◆ **What you need to do**
Only the lines from the one with "row order: Bonus ascending" through the end of the data are wanted, copied exactly.

◆ **Difference listings**
———

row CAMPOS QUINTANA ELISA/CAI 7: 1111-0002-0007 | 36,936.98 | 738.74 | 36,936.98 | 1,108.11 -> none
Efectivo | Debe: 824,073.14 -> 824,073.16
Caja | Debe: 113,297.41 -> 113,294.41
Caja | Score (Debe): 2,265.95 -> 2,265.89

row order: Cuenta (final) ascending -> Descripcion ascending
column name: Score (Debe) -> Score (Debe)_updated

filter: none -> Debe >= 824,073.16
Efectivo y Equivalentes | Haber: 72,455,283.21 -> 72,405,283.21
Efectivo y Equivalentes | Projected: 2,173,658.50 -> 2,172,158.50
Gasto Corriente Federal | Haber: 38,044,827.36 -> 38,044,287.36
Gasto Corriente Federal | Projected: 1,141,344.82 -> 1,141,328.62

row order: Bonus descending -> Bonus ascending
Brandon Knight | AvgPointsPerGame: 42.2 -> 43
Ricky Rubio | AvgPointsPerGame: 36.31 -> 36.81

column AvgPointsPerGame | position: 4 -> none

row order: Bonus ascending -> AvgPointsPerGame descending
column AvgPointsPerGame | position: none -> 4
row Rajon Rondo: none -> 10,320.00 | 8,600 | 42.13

———

◆ **Solution for this problem**
row order: Bonus ascending -> AvgPointsPerGame descending
column AvgPointsPerGame | position: none -> 4
row Rajon Rondo: none -> 10,320.00 | 8,600 | 42.13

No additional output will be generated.